The Seneca Indian School was a Native American boarding school located in Wyandotte, Oklahoma. Initially founded for Seneca, Shawnee, and Wyandotte children, in later years it had many Cherokee students. The school operated from 1872 to 1980.

== History ==
In 1867 the Wyandotte tribe was removed to this area.

In 1869 the Quakers (Society of Friends) established a mission in Wyandotte. The Wyandotte Tribal Council donated land for the Quakers to establish a boarding school for Seneca, Shawnee and Wyandotte children.

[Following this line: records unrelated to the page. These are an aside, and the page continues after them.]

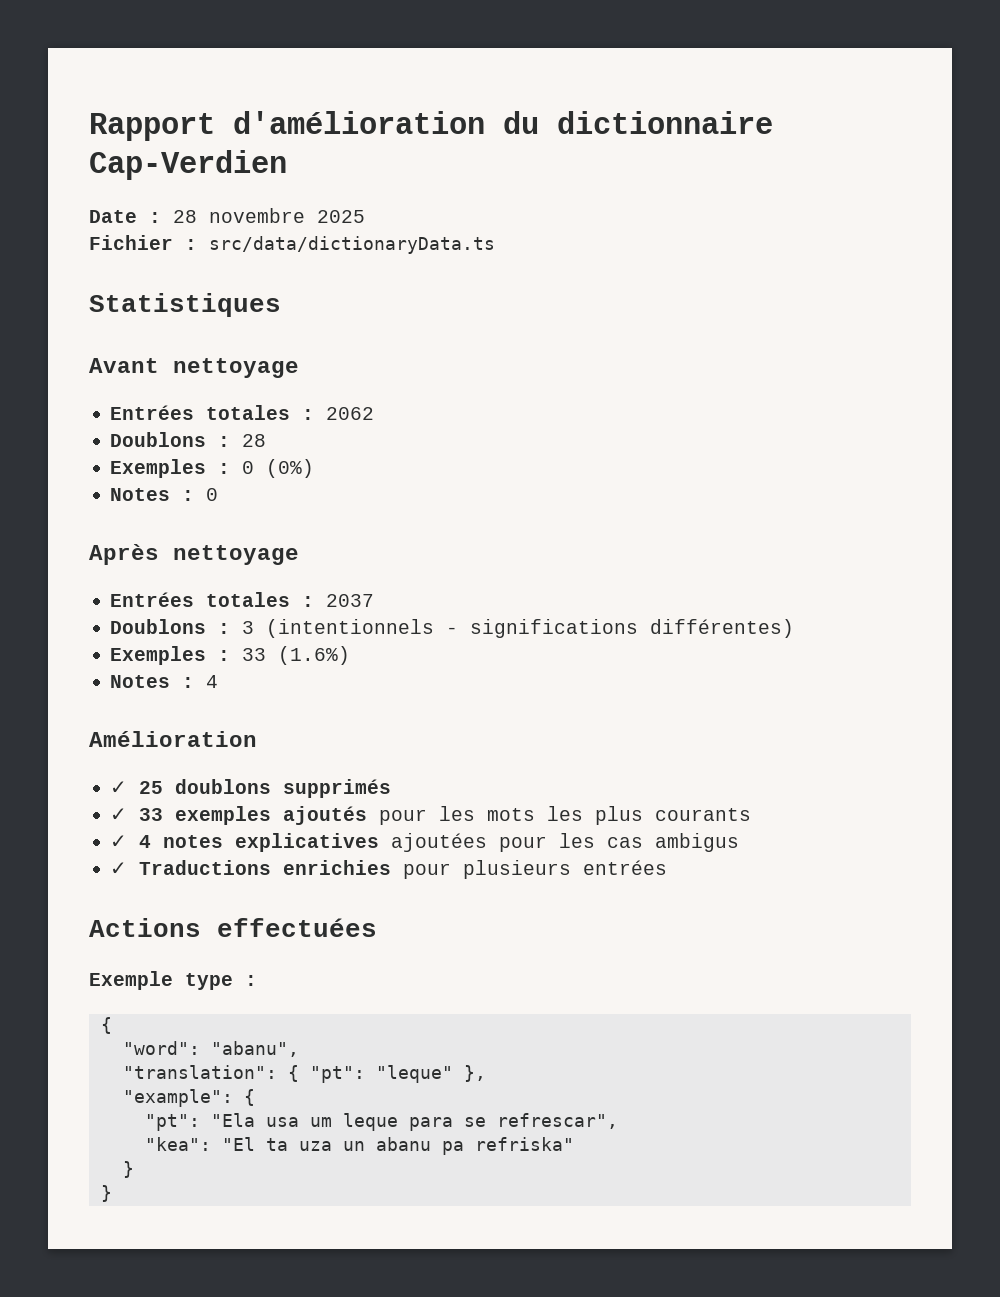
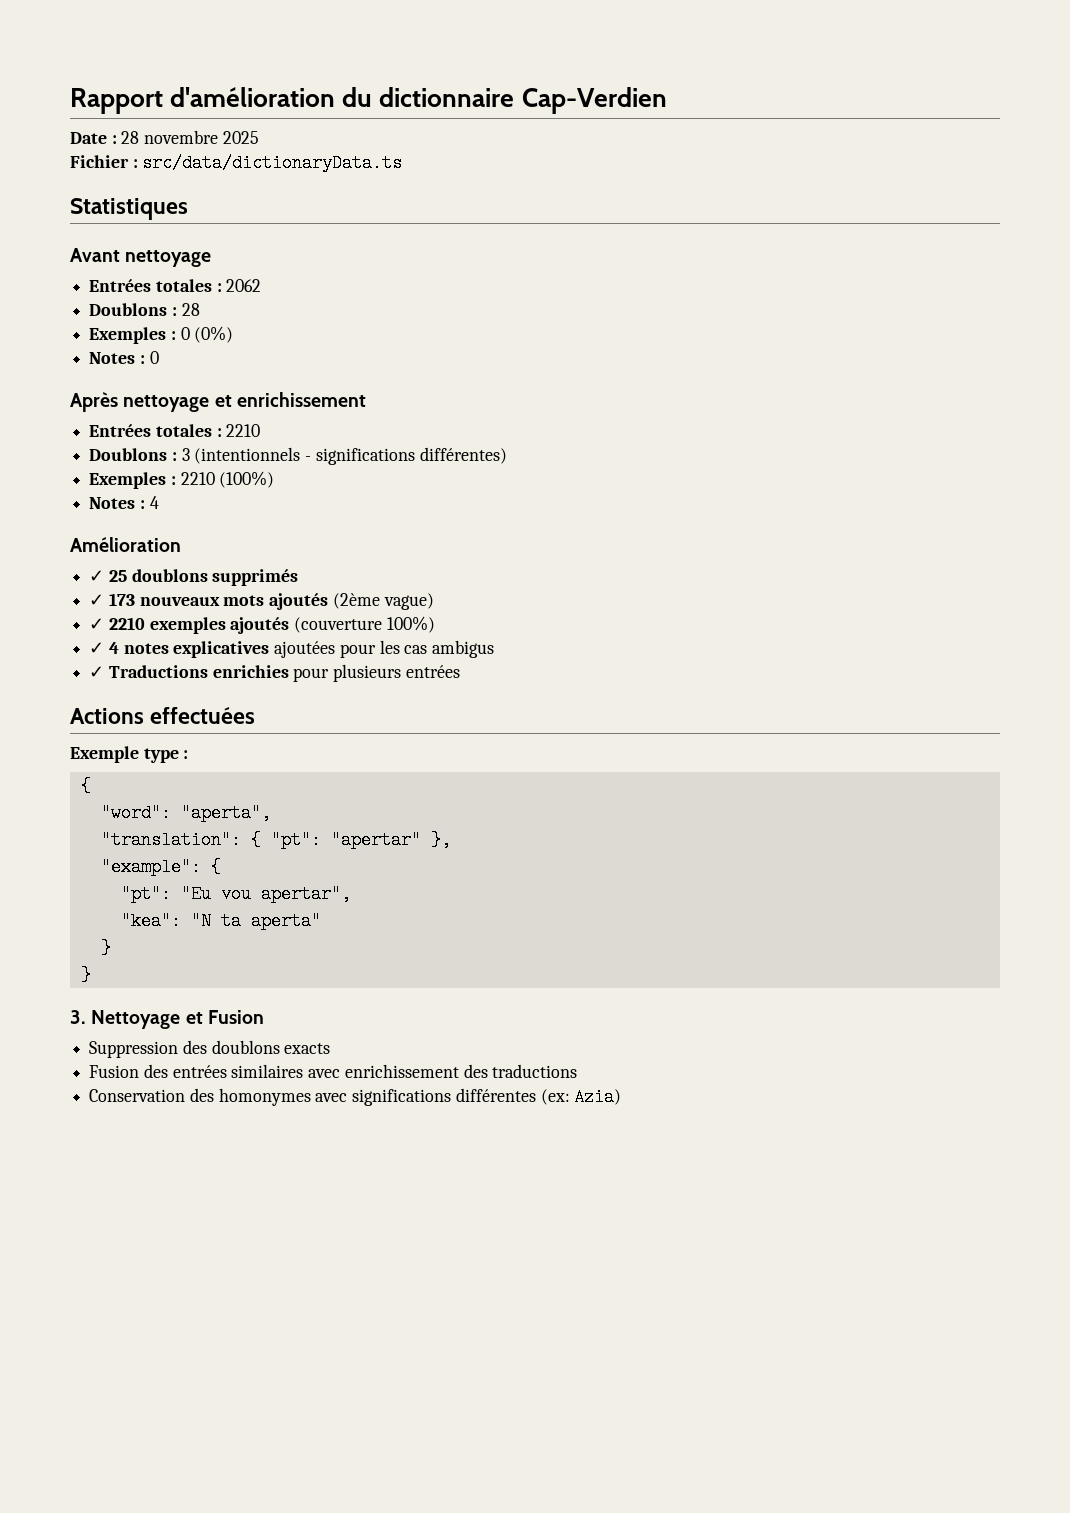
- Après nettoyage
- Entrées totales : 2037
+ Après nettoyage et enrichissement
+ Entrées totales : 2210
- Exemples : 33 (1.6%)
+ Exemples : 2210 (100%)
- ✓ 33 exemples ajoutés pour les mots les plus courants
+ ✓ 173 nouveaux mots ajoutés (2ème vague)
+ ✓ 2210 exemples ajoutés (couverture 100%)
- "word": "abanu",
+ "word": "aperta",
- "translation": { "pt": "leque" },
+ "translation": { "pt": "apertar" },
- "pt": "Ela usa um leque para se refrescar",
- "kea": "El ta uza un abanu pa refriska"
+ "pt": "Eu vou apertar",
+ "kea": "N ta aperta"
  }
  }
+ 3. Nettoyage et Fusion
+ Suppression des doublons exacts
+ Fusion des entrées similaires avec enrichissement des traductions
+ Conservation des homonymes avec significations différentes (ex: Azia)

Construction of the school began in 1871 and classes began in 1872.

Other names for the school were Wyandotte Mission, Seneca, Shawnee, and Wyandotte Industrial Boarding School, and Seneca Boarding School.

By the 1920s, the composition of the student body had changed, and was largely Cherokee students.

In 1927 the school had an outbreak of measles and typhoid, and "dozens of children" died.

In 1928, a new principal was appointed, Joe Kagey. The school changed its admittance policy, and was opened to children of all tribes. It became an "institutional" school for children coming from situations of hardship.

In 1952, there were 173 Cherokee students, and a number of students from other tribes. Kagey retired in 1956.

On June 15, 1980 the school closed. The school's 189 acres of land were returned to the Wyandotte Tribe.

A selection of school records created between 1916–1970 are held by the National Archives.